Le repos : une pause ou une rencontre ?
L’été arrive, et avec lui le temps des vacances. Beaucoup d’entre nous les attendent avec impatience. Pourtant, savons-nous vraiment nous reposer ?
Il est parfois plus difficile qu’on ne l’imagine de s’arrêter. L’absence d’activité peut réveiller en nous une peur enfouie : le vide ! Le fait de n’être plus tenu par un horaire, des contraintes, ou du stress peut entrainer une paresse et avec elle, une remise en question !

Il suffit de constater pour s’en convaincre du soin que nous prenons à tout prévoir pour nos vacances ! Comme si le repos devait lui aussi être rempli. Derrière cette agitation se cache souvent une question plus profonde : qu’allons-nous découvrir lorsque nous cesserons enfin de courir ?
Pour comprendre le sens du repos, il faut d’abord redécouvrir celui du travail. Notre époque considère souvent le travail comme une nécessité pénible, un mal nécessaire dont il faudrait s’évader dès que possible. La « vraie vie » commencerait alors après le travail, dans les loisirs ou les vacances.
La tradition chrétienne porte un autre regard. Le travail n’est pas seulement un moyen de gagner sa vie. Il est une activité profondément humaine par laquelle nous transformons le monde, mais aussi nous-mêmes. En travaillant, nous développons nos talents, notre intelligence, notre savoir-faire et notre liberté. Le travail nous permet de participer à l’oeuvre même du Créateur, qui a confié à l’homme la mission de cultiver et d’habiter la terre.
Certes, depuis le péché originel, le travail est marqué par la fatigue et la résistance du monde. Mais la pénibilité n’est pas le coeur du travail ; elle en est la blessure. Le travail demeure un chemin d’accomplissement et de croissance.
Il existe cependant un autre danger : faire du travail une idole. Certains attendent tout du repos ; d’autres attendent tout de leur activité. Dans les deux cas, quelque chose manque. Car ni le travail ni le loisir ne peuvent combler le coeur humain.
Le repos chrétien n’est pas une simple interruption de l’activité. Il est un temps où nous retrouvons le sens de notre existence devant Dieu. Simone Weil écrivait que la prière est avant tout une affaire d’attention. Or le travail quotidien, lorsqu’il est vécu avec sérieux, éduque précisément cette faculté d’attention. Pendant les vacances, nous sommes invités à orienter davantage cette attention vers le Seigneur.

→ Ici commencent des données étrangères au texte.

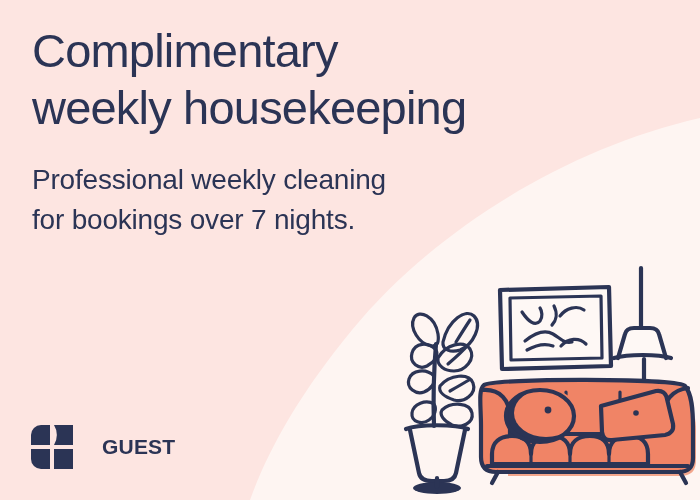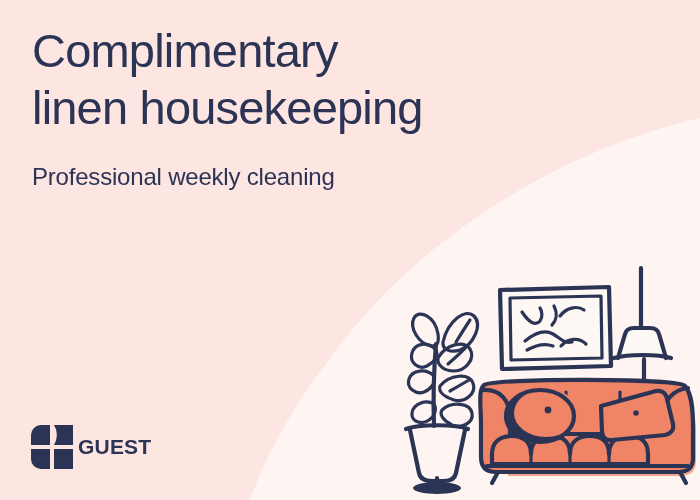--- a/index.html
+++ b/index.html
@@ -46,34 +46,34 @@
   .headline .line { display: block; }
 
   .subhead {
     position: absolute;
     left: 32px;
     top: 160px;
     width: 420px;
     margin: 0;
     color: #2B3455;
     font-weight: 400;
-    font-size: 24px;
+    font-size: 28px;
     line-height: 1.42;
     letter-spacing: -0.2px;
   }
   .subhead .line { display: block; }
 
   
   .logo {
     position: absolute;
     left: 30px;
     top: 424px;
     display: flex;
     align-items: center;
-    gap: 4px;
+    gap: 28px;
   }
   .logo-mark { display: block; }
   .logo-word {
     display: flex;
     flex-direction: column;
     color: #2B3455;
     font-weight: 700;
     font-size: 21px;
     line-height: 1.04;
     letter-spacing: 0.2px;
@@ -97,25 +97,26 @@
 
   <svg class="bg-sweep" width="700" height="500" viewBox="0 0 700 500" aria-hidden="true">
     <rect x="0" y="0" width="700" height="500" fill="#FDE5E1"></rect>
     <path d="M700,118 C560,150 430,235 352,330 C300,393 268,450 250,500 L700,500 Z" fill="#FEF5F2"></path>
   </svg>
 
   <div class="content">
 
     <h1 class="headline">
       <span class="line">Complimentary</span>
-      <span class="line">linen housekeeping</span>
+      <span class="line">weekly housekeeping</span>
     </h1>
 
     <p class="subhead">
       <span class="line">Professional weekly cleaning</span>
+      <span class="line">for bookings over 7 nights.</span>
     </p>
 
     <div class="logo">
       <svg class="logo-mark" width="44" height="46" viewBox="0 0 44 46" aria-hidden="true">
         <g fill="#2B3455">
 
           <path d="M20,1 L20,21 L1,21 L1,11 A10,10 0 0 1 11,1 Z"></path>
 
           <path d="M24,1 L43,1 L43,21 L24,21 A19,19 0 0 0 24,1 Z"></path>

Et si cet été devenait l’occasion de prendre un peu plus de temps pour Dieu ? Dix minutes d’oraison chaque jour avec l’Évangile,un chapelet médité paisiblement, une messe en semaine lorsque cela est possible… Voilà peut-être le plus beau des repos : celui qui permet à notre âme de retrouver sa source.
Je vous souhaite à tous un très bel été, rempli de paix, de joie et de la présence du Seigneur.